(Records from a data source)
☆ ☆ ☆ ☆
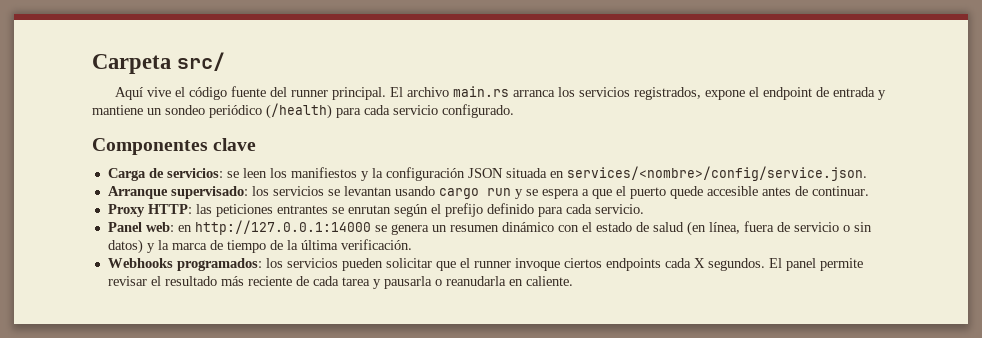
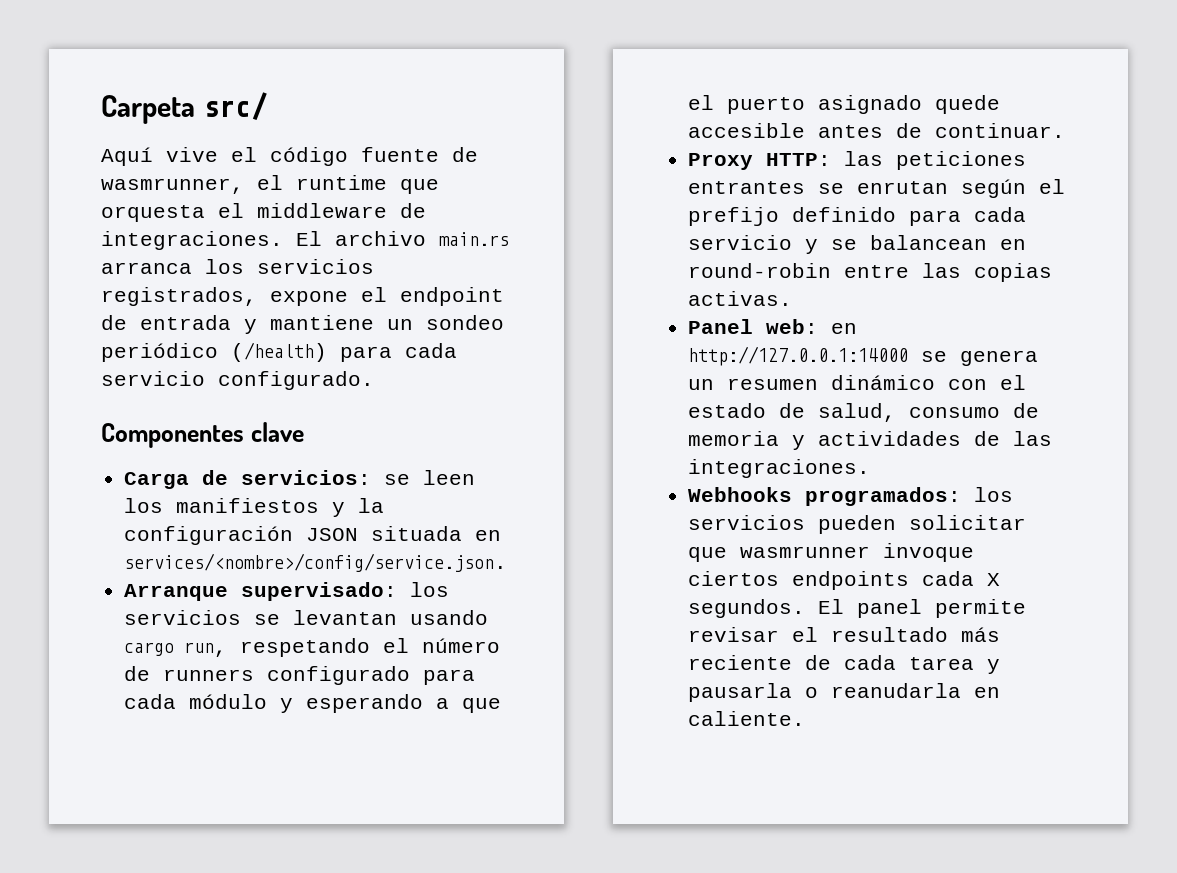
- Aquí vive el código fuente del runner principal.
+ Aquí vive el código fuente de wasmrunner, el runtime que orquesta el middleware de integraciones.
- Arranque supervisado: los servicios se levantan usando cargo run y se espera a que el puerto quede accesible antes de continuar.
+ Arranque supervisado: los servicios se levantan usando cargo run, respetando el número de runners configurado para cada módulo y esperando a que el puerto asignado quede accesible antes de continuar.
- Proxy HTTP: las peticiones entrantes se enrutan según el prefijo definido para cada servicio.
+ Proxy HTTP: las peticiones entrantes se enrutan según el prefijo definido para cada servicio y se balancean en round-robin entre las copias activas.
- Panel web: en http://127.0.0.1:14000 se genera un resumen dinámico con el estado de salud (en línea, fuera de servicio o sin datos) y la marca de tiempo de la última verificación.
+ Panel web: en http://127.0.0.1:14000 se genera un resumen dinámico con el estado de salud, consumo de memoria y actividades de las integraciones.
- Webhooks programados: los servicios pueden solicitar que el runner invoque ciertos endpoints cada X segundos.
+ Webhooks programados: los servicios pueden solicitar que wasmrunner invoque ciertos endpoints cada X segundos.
☆ ☆ ☆ ☆
▶ _TASK DIRECTIONS_
Find the lines above that include the string "prefijo" and copy them.

▶ _EXERCISE OUTPUT_
- Proxy HTTP: las peticiones entrantes se enrutan según el prefijo definido para cada servicio.
+ Proxy HTTP: las peticiones entrantes se enrutan según el prefijo definido para cada servicio y se balancean en round-robin entre las copias activas.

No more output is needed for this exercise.